The other day when the sun had warmed up the surface of the Earth and everything had a sheen - almost visible waves of heat – I realized I was passing through time. I was on a journey through my past … to all of the places that I had been when this scent or that whiff of something infused my nose.
It was a walking meditation:
that first trip to Mount Shasta
hiking through chaparral in fourth grade
church camp in the ponderosa pine forest
visits to the Cascade Mountains
Lakes: Tahoe, Havasu, Wenatchee, Otter Brook, Whatcom, Sebago, Echo …
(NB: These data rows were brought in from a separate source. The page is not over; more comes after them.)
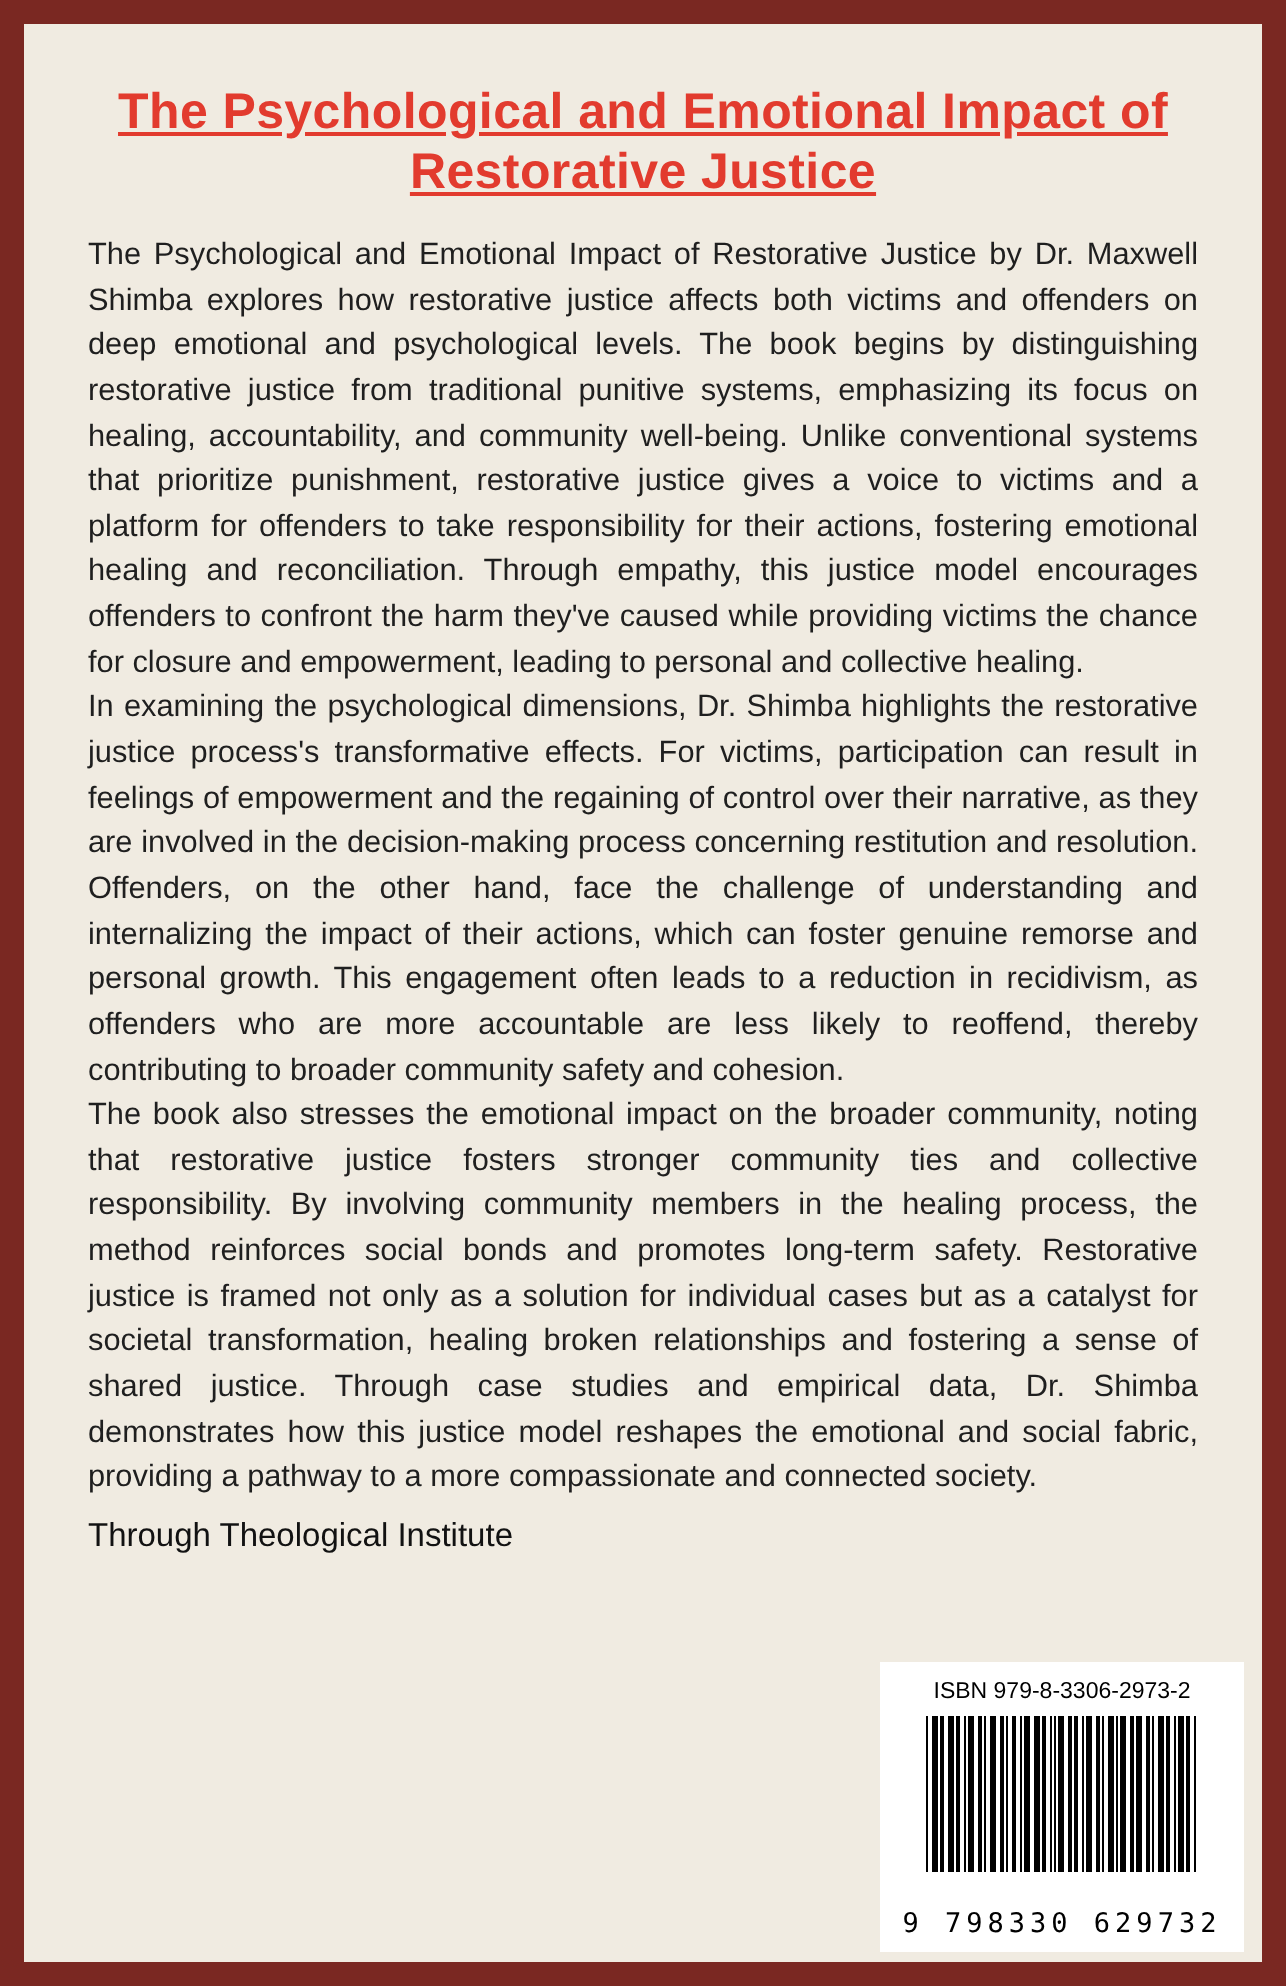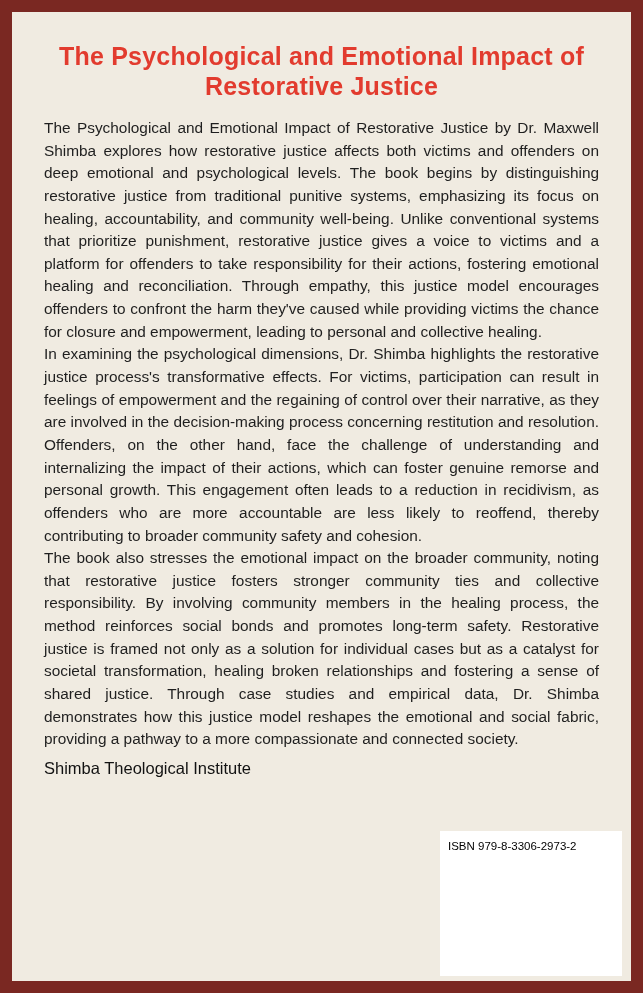"The Psychological and Emotional Impact of Restorative Justice" .title { text-decoration: none -> underline }
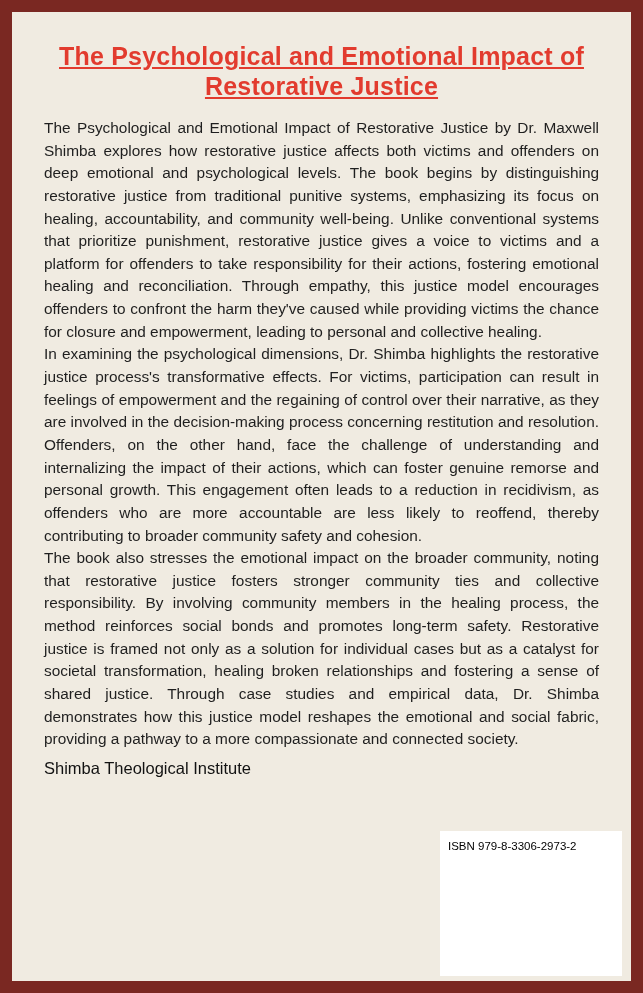"Shimba Theological Institute" div.affiliation { text: Shimba -> Through }
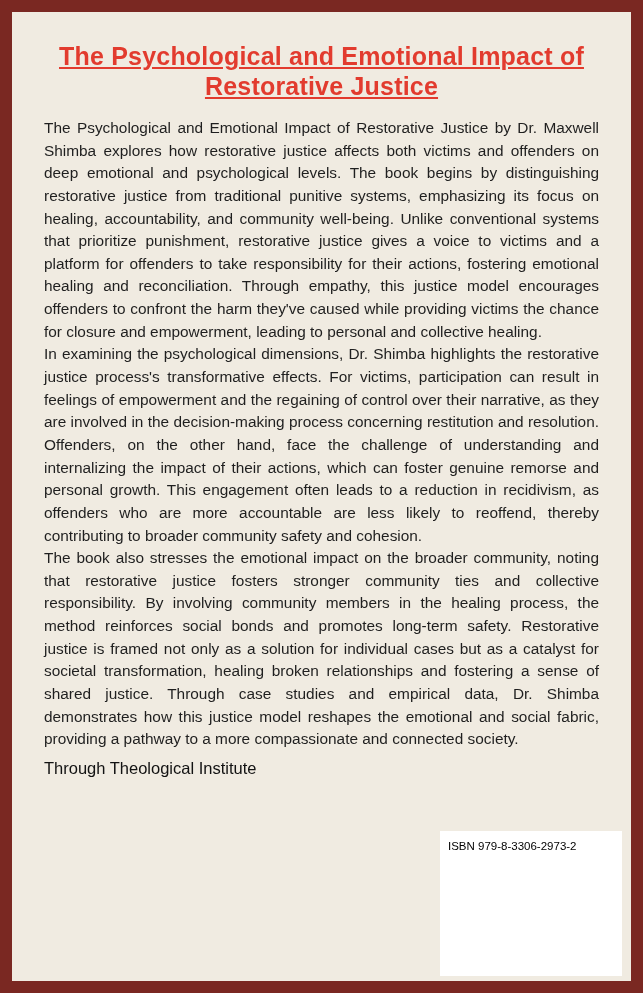"ISBN 979-8-3306-2973-2" .barcode-box { align-items: flex-start -> center; flex-direction: none -> column }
walking home from third grade
mountaintop Buddhist temples in Japan, Burma, Thailand, Nepal, and one nestled in the hills of Northern California
A few days later, it was the cool, moist morning air from which memories arose:
a mist-enshrouded prairie full of bugling elk
a river turned red with spawning salmon
an extended camping trip I took all alone in the North Cascade mountains
and then, a fully developed memory:
four-year-old me resisting the urge to peel off the puzzle-shaped bark from a tree on which it hung loosely at a child's eye-level; my mom told me that it hurt the tree to remove the bark, and – though I didn’t understand why – I checked my impulses because I didn’t want to cause harm to my tree-friend
Sensory experiences in the natural world summon similar-sense memories in our inner world. The body of human and the body of Earth are united in such a way that all experiences become accessible regardless of temporal or geographic boundaries.
The fragrance of warm sap today, ten-year-olds at outdoor school decades ago. Oh, the powerful ways in which Nature holds us: her own family.